The superhero genre is now reaching new heights with the evolution of more and more shared universes, to some people's joy and others' exhaustion. However, interestingly, there is yet to be any real prominence of female leads in perhaps the entire history of the genre and not just it's recent dominance over modern cinema. Dated superhero flicks focusing on female heroes such as Catwoman and Elektra launched to critical and commercial failure and are barely remembered by anyone today - and if remembered, it's not for the right reasons.
But alas, this could be set to change in due course with the release of this year's Wonder Woman, the first female superhero flick in over a decade and one that's already become the highest grossing just days after launch. Within this latest blockbuster, we of course focus on the eponymous heroine played by Gal Gadot, whose path alongside her Amazon race intertwines with that of American soldier Steve Trevor (Chris Pine), ultimately beginning a quest to hunt down the malicious Ares, god of War, whom Diana herself believes is the key influence of humanities ongoing struggle within a war of their own.
I have to admit I thought a film about this hero would be hard to take seriously without some major adjustments - I won't pretend to be a huge knowledgeable fan on the source material, but the costume alone initially seems to be a revealing, corny, and somewhat outdated design that may simply objectify the character.
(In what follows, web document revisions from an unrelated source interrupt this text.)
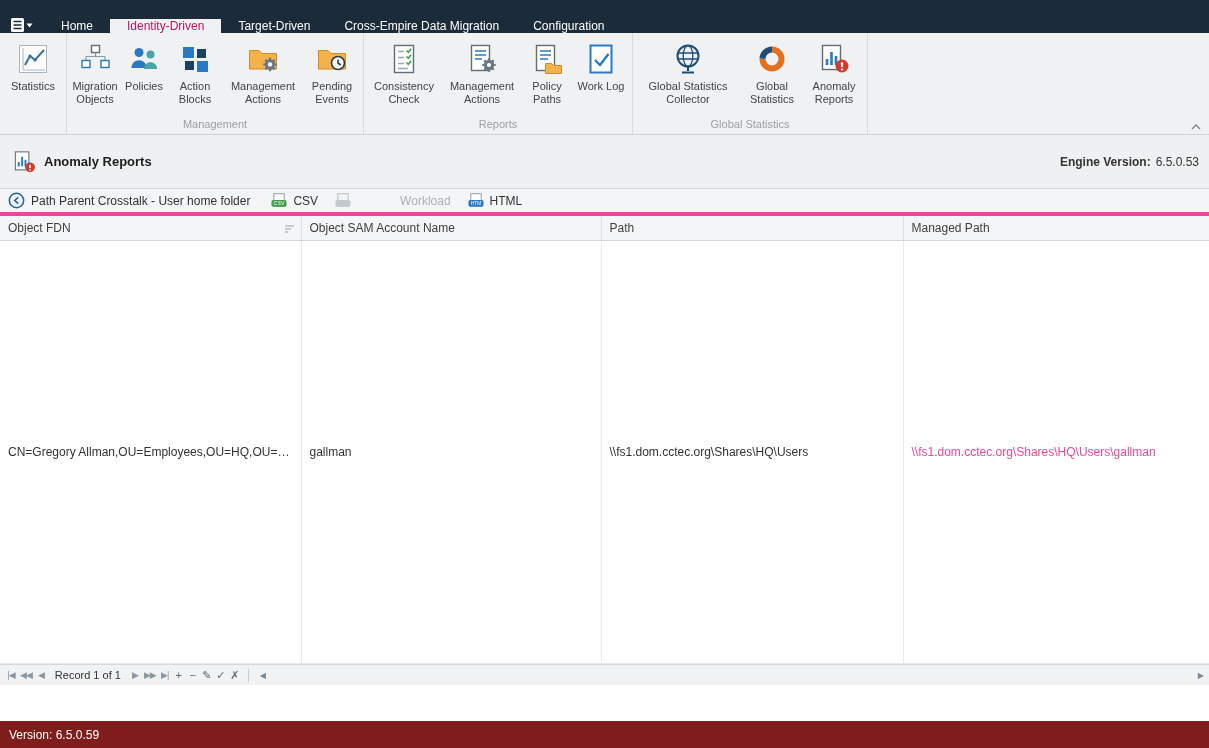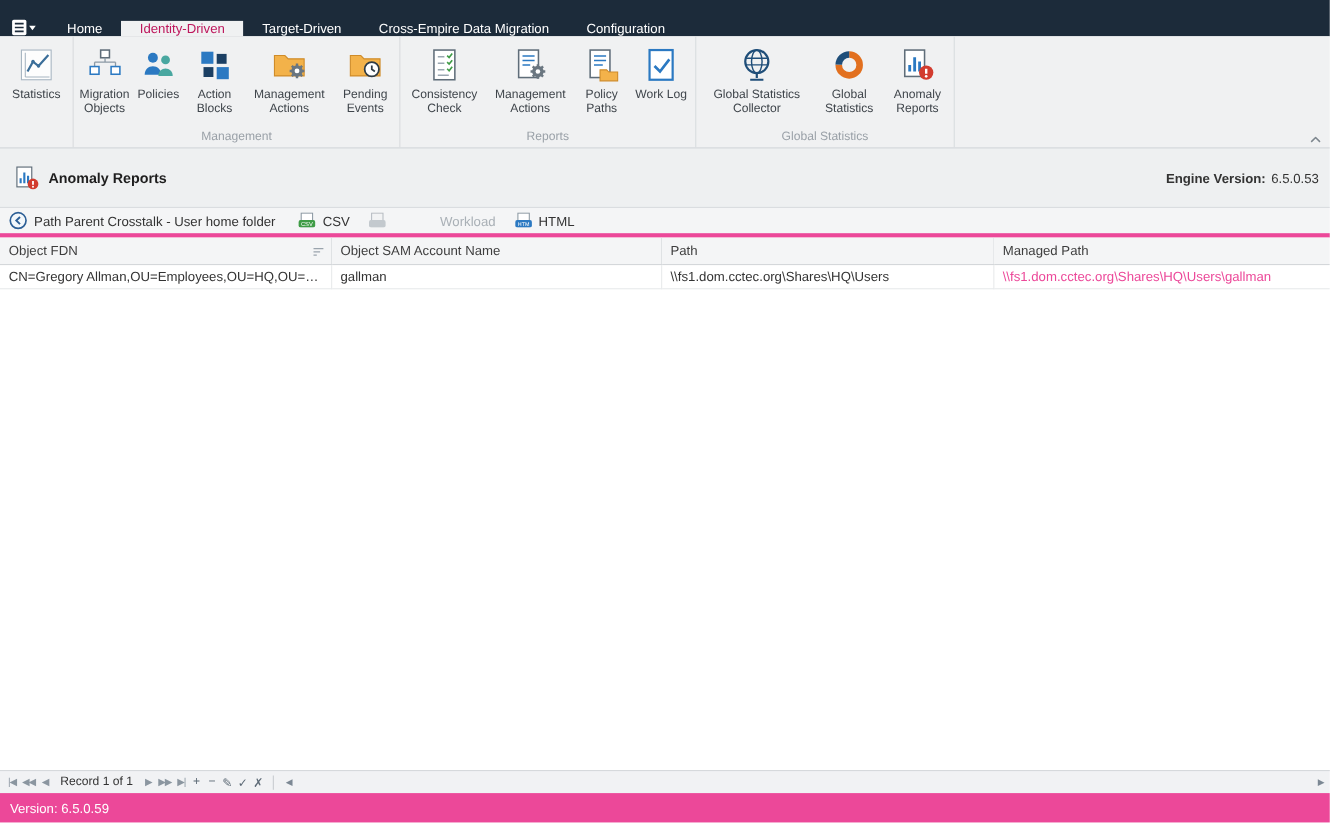--- a/index.html
+++ b/index.html
@@ -42,7 +42,7 @@
   .iconbox { display:flex; line-height:0; }
 
   
-  .content { flex:1; background:#fff; display:flex; flex-direction:column; overflow:hidden; }
+  .content { flex:1; background:#fff; display:flex; overflow:hidden; }
   table.grid { border-collapse:collapse; table-layout:fixed; width:1209px; font-size:12px; }
   .grid th { background:#f4f5f6; border-right:1px solid #dcdfe1; border-bottom:1px solid #d4d7da; height:24px; font-weight:normal; text-align:left; padding:0 8px; color:#3e3e3e; position:relative; white-space:nowrap; overflow:hidden; }
   .grid td { border-right:1px solid #e8eaec; border-bottom:1px solid #e8eaec; height:22px; padding:0 8px; color:#333; white-space:nowrap; overflow:hidden; text-overflow:ellipsis; }

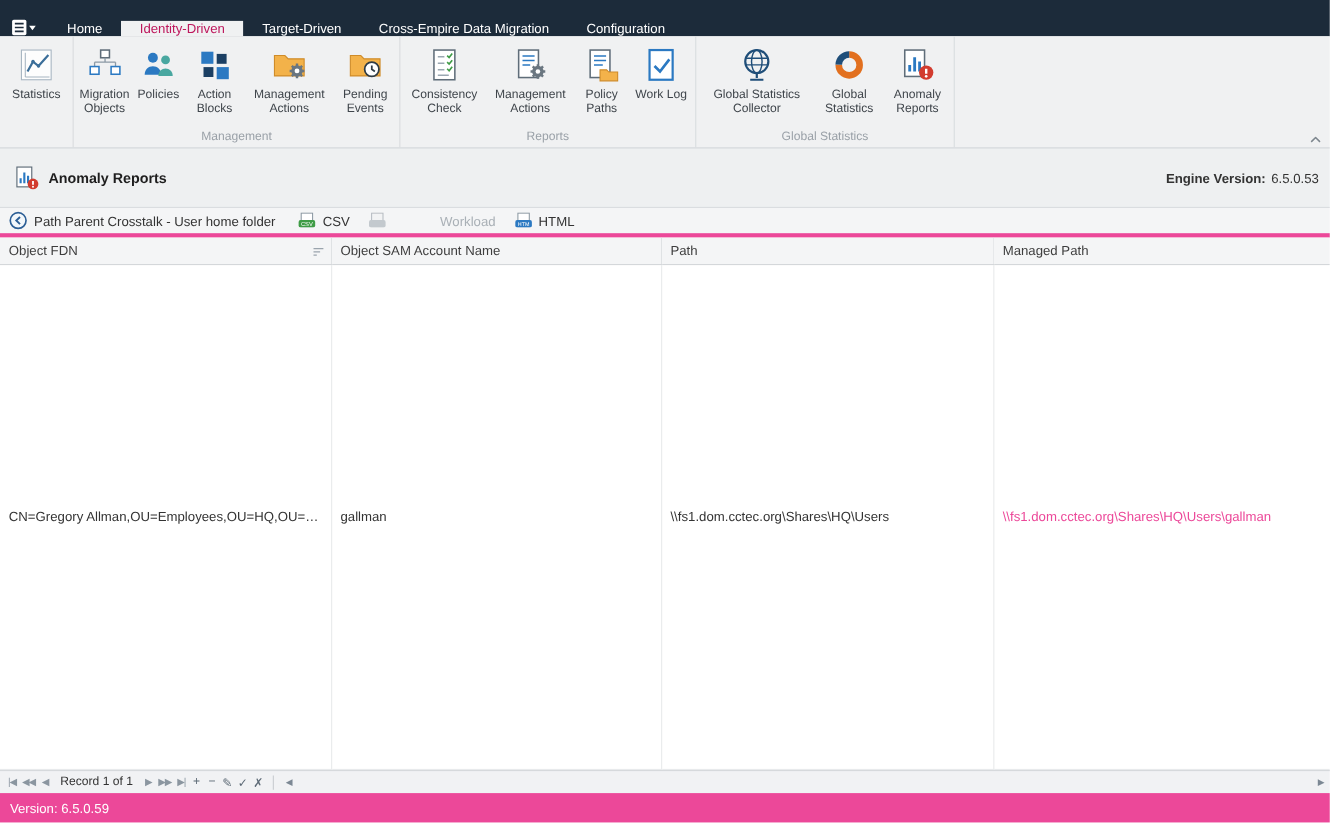--- a/index.html
+++ b/index.html
@@ -61,7 +61,7 @@
   .scroll-fill { flex:1; height:100%; }
 
   
-  .statusbar { height:27px; background:#ec4899; color:#fff; display:flex; align-items:center; padding:0 9px; font-size:12px; flex:0 0 auto; }
+  .statusbar { height:27px; background:#7f1d1d; color:#fff; display:flex; align-items:center; padding:0 9px; font-size:12px; flex:0 0 auto;margin-top:36px; }
 </style>
 </head>
 <body>

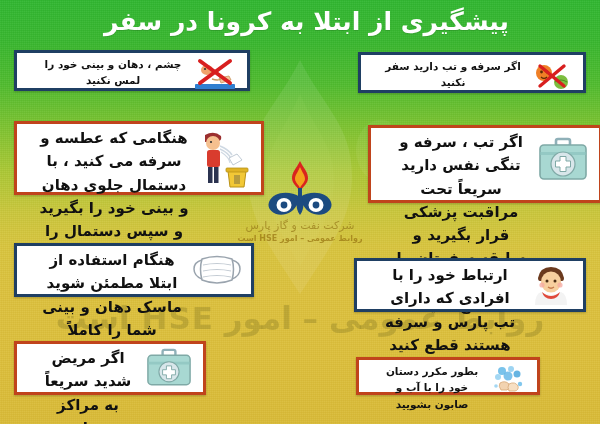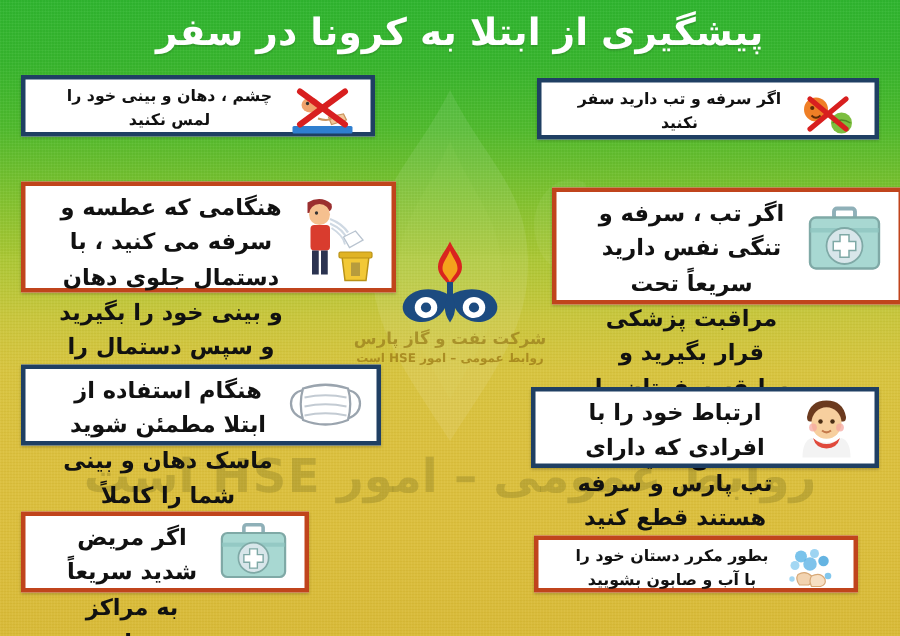--- a/index.html
+++ b/index.html
@@ -92,7 +92,7 @@
   .logo-company {
     margin-top: 1px;
     font-size: 11px;
-    font-weight: bold;
+    font-weight: normal;
     color: #9b7f1d;
     opacity: 0.75;
     white-space: nowrap;

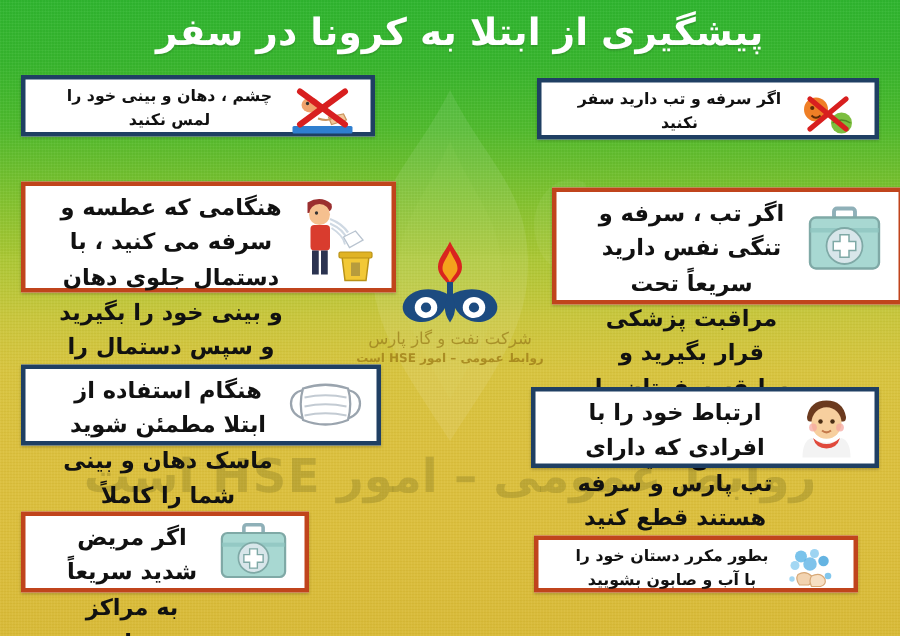--- a/index.html
+++ b/index.html
@@ -152,7 +152,7 @@
   #tip-mask-fit      { left: 14px;  top: 243px; width: 240px; height: 54px; }
   #tip-avoid-contact { left: 354px; top: 258px; width: 232px; height: 54px; }
   #tip-severe-illness{ left: 14px;  top: 341px; width: 192px; height: 54px; }
-  #tip-wash-hands    { left: 356px; top: 357px; width: 216px; height: 38px; }
+  #tip-wash-hands    { left: 356px; top: 357px; width: 184px; height: 38px; }
 
   #tip-no-touch-face .tip-text,
   #tip-no-travel .tip-text,

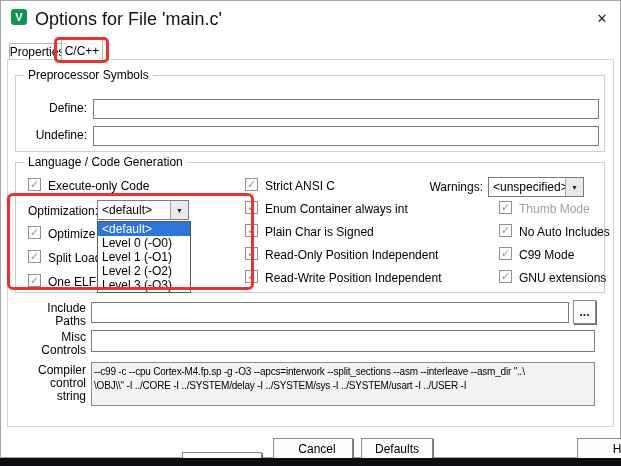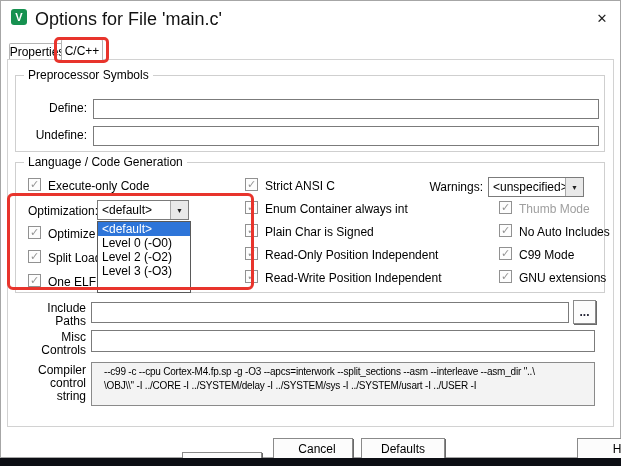--- a/index.html
+++ b/index.html
@@ -93,6 +93,7 @@
   <div class="abs list" style="left:96px;top:220px;width:94px;height:72px;">
     <div class="item sel">&lt;default&gt;</div>
     <div class="item">Level 0 (-O0)</div>
+    <div class="item">Level 1 (-O1)</div>
     <div class="item">Level 2 (-O2)</div>
     <div class="item">Level 3 (-O3)</div>
   </div>

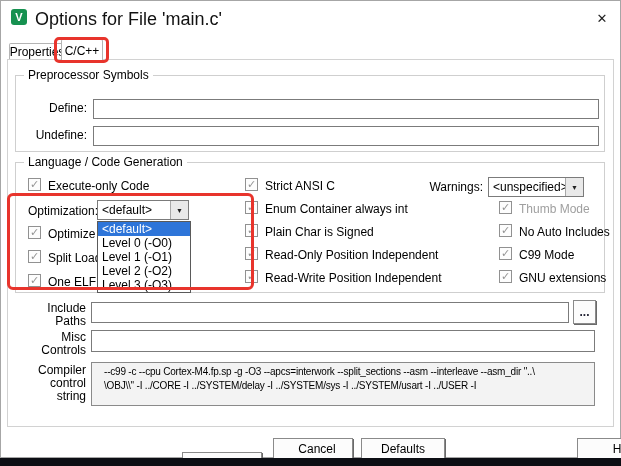--- a/index.html
+++ b/index.html
@@ -34,7 +34,7 @@
   .redbox{border:3px solid #e8342c;border-radius:6px;z-index:100;}
   .btn{background:#fcfcfc;border:1px solid #8a8a8a;box-shadow:1px 1px 0 #6a6a6a;
        font-size:12px;display:flex;align-items:center;justify-content:center;}
-  .robox{border:1px solid #8a8a8a;background:#f3f3f3;overflow:hidden;padding:2px 12px;}
+  .robox{border:1px solid #8a8a8a;background:#f3f3f3;overflow:hidden;padding:2px 2px;}
   .roline{font-size:10px;letter-spacing:-0.2px;white-space:pre;color:#000;line-height:14px;}
   .dis{color:#9f9f9f;}
 </style>

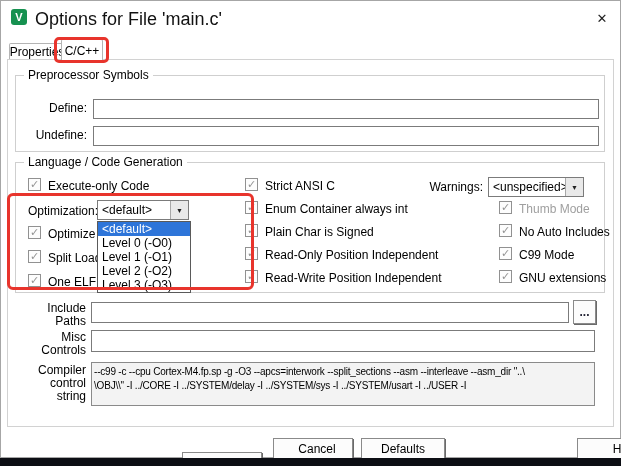--- a/index.html
+++ b/index.html
@@ -169,7 +169,7 @@
 
   <div class="abs btn" style="left:181px;top:451px;width:80px;height:22px;padding-left:12px;">OK</div>
   <div class="abs btn" style="left:272px;top:437px;width:80px;height:22px;padding-left:8px;">Cancel</div>
-  <div class="abs btn" style="left:360px;top:437px;width:84px;height:22px;">Defaults</div>
+  <div class="abs btn" style="left:360px;top:437px;width:72px;height:22px;">Defaults</div>
   <div class="abs btn" style="left:556px;top:437px;width:96px;height:22px;margin-left:20px;">Help</div>
 
   <div class="abs redbox" style="left:53px;top:36px;width:55px;height:26px;border-radius:5px;"></div>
Thankfully, this is never the case - a charming performance by Gal Gadot as Diana/Wonder Woman shows the protagonist as a strong and mature one, but also never short of a witty appeal when the time is right. Her characters' obsession with thinking Ares is involved in almost every human incident is somewhat overused, and can be even more awkward in what are meant to be more dramatic moments, but there is still more depth to things than it may initially seem. The same can be said for Chris Pine in the role of Steve; thankfully he's never present because the creators felt a female lead couldn't handle things alone, making her a strong and independent hero capable of overcoming baddies by herself in some thrilling set pieces.
Pine's character feels naturally weaved into the story, shares a great chemistry with our protagonist, and is made even more likeable thanks to his effortless shifts between comedic and charming to daring and bold - never do said changes feel unnatural, much as with Wonder Woman herself. The rest of the supporting cast perform just as well, and as you'd expect from a tent-pole summer flick, the special effects are as grand as ever. Perhaps the slow motion is a little overused at times, but the fight scenes still add up to stylish and thrilling entertainment; combining all this certainly makes Wonder Woman arguably the best of the DC universe to date and hopefully the turning point where Warner Bros. starts taking the quality of future movies a little more seriously.